Doha
The balance sheet of Islamic banks in Qatar grew to nearly $90bn in 2019 compared with $82.6bn in 2018, a report by S&P Global Ratings has shown.
In 2013, it stood at $48.8bn, and $58.9bn in 2014, $68.9bn (2015), $75.2bn (2016) and $82.3bn in 2017.
Islamic banks in Qatar are QIB, QIIB, Masraf Al Rayan, Barwa Bank and Qatar First Bank – regulated by the QFC Regulatory Authority.

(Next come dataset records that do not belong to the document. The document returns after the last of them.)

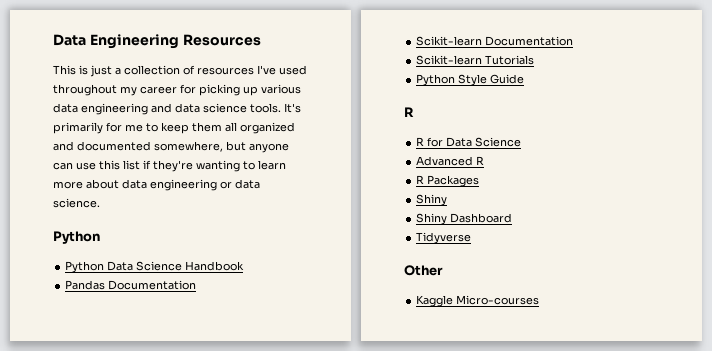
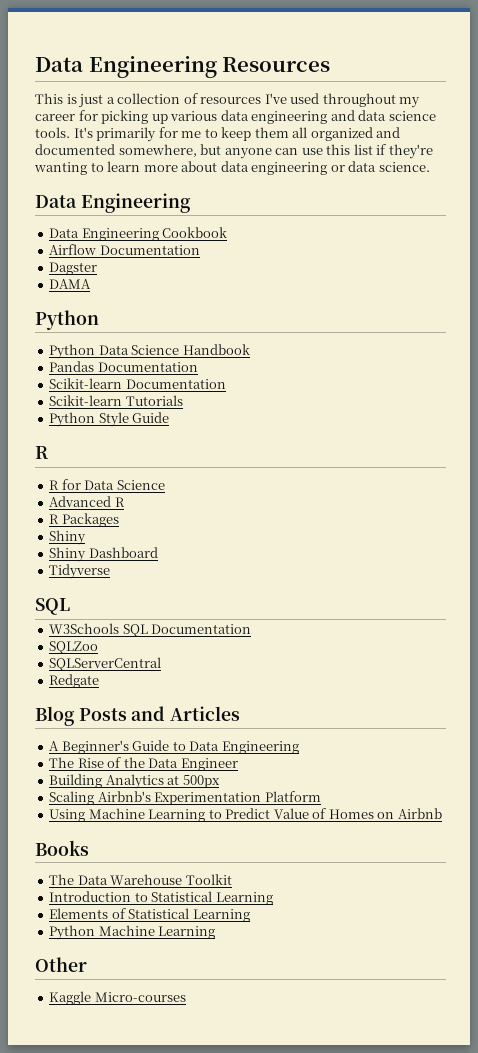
(100, 203) none -> [35,193,191,213] [49,227,228,241] [49,244,200,255] [49,262,98,275] [49,279,92,289] // Data Engineering // Data Engineering Cookbook // Airflow Documentation // Dagster // DAMA
(472, 238) none -> [35,598,70,615] [49,623,252,637] [49,641,99,654] [49,657,162,671] [49,674,100,688] [35,706,241,726] [49,740,299,754] [49,757,238,771] [49,774,220,789] [49,791,321,805] [49,808,442,822] [35,840,89,856] [49,874,232,885] [49,891,273,905] [49,908,250,922] [49,925,216,940] // SQL // W3Schools SQL Documentation // SQLZoo // SQLServerCentral // Redgate // Blog Posts and Articles // A Beginner's Guide to Data Engineering // The Rise of the Data Engineer // Building Analytics at 500px // Scaling Airbnb's Experimentation Platform // Using Machine Learning to Predict Value of Homes on Airbnb // Books // The Data Warehouse Toolkit // Introduction to Statistical Learning // Elements of Statistical Learning // Python Machine Learning

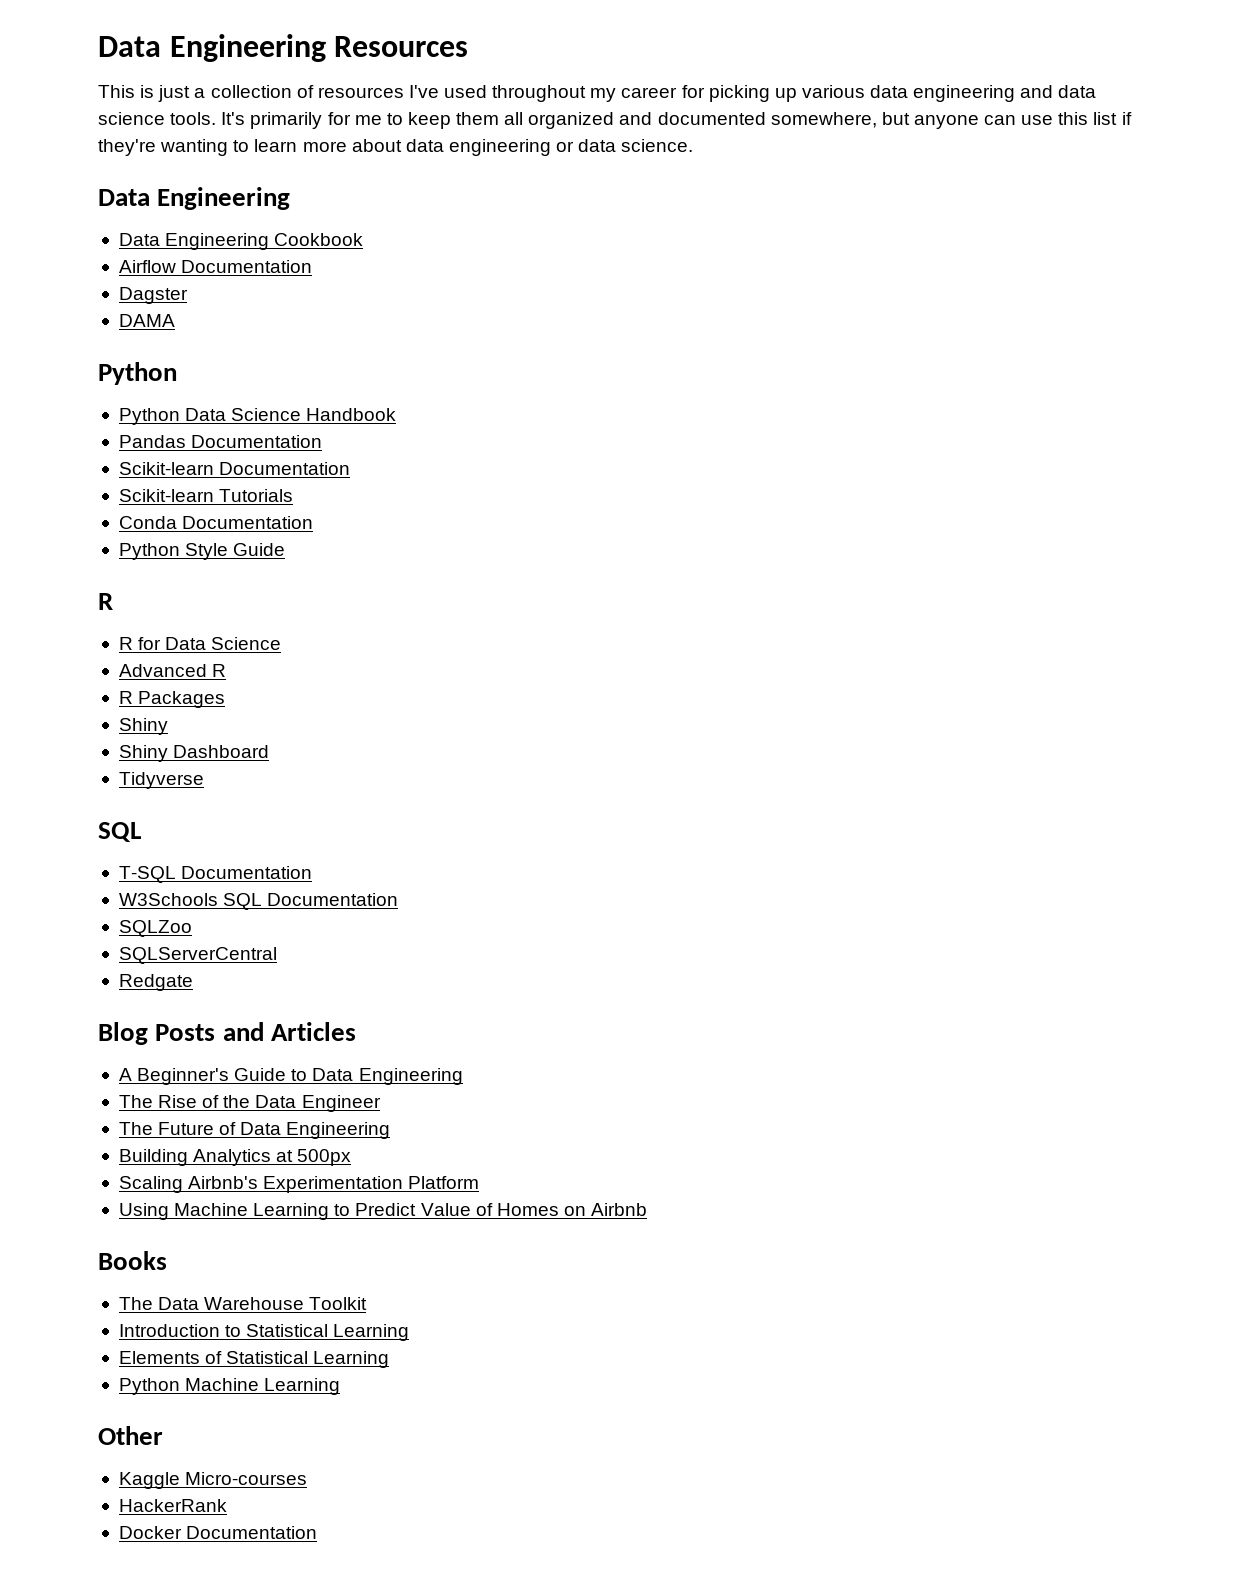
(183, 400) none -> [118,516,314,529] // Conda Documentation
(70, 606) none -> [118,866,313,883] // T-SQL Documentation
(238, 764) none -> [118,1122,391,1139] // The Future of Data Engineering
(186, 997) none -> [118,1499,227,1512] [118,1526,318,1539] // HackerRank // Docker Documentation

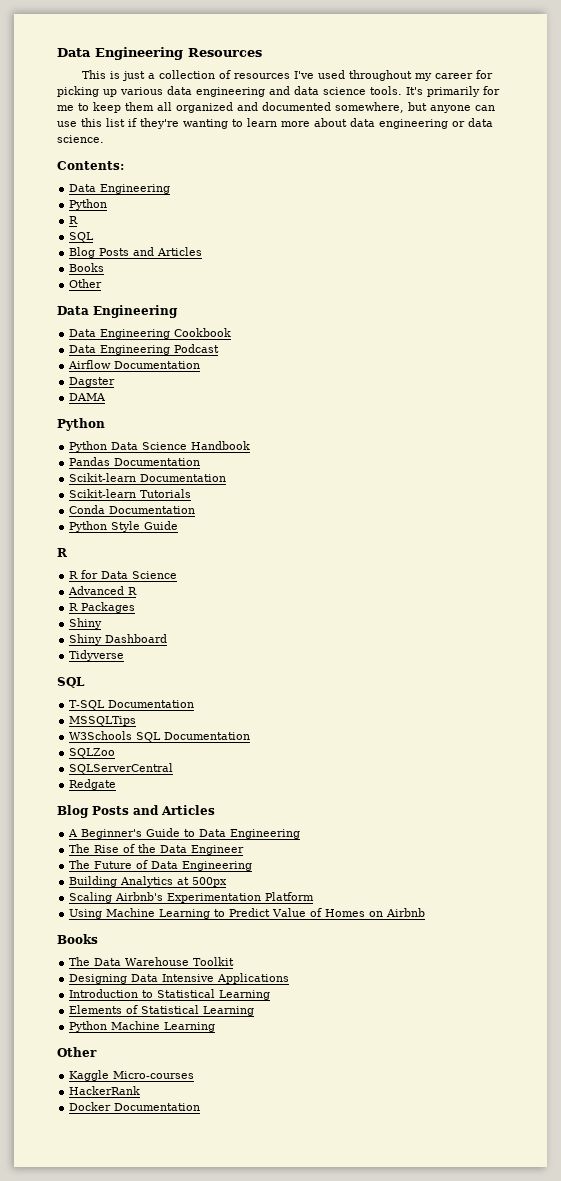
(694, 145) none -> [57,161,124,170] [69,184,171,194] [69,199,108,210] [69,216,79,224] [69,232,95,242] [69,247,203,258] [69,263,105,272] [69,279,103,288] // Contents: // Data Engineering // Python // R // SQL // Blog Posts and Articles // Books // Other
(364, 239) none -> [69,344,220,355] // Data Engineering Podcast
(313, 872) none -> [69,716,137,726] // MSSQLTips
(368, 1303) none -> [69,973,290,984] // Designing Data Intensive Applications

According to S&P, although growth rates last year were almost the same as in 2018, GCC conventional banks saw faster increases than Islamic banks. This was mainly explained by acquisitions.“In 2020, we expect slower organic and non-organic growth, with Islamic and conventional banks seeing similar rates of 2%-3%,” S&P noted.
S&P projects that average real GDP growth for the six GCC countries will slightly accelerate in 2020 compared with 2019, but this will be primarily spurred by higher oil production.
With the significant decline in oil prices, S&P’s assumption for 2020 is now an average of $30 per barrel, down from $60 at the start of the year. Due to government measures to contain the spread of Covid-19, the rating agency thinks that non-oil growth will decline. This, it said’ will result in “fewer growth opportunities” for banks.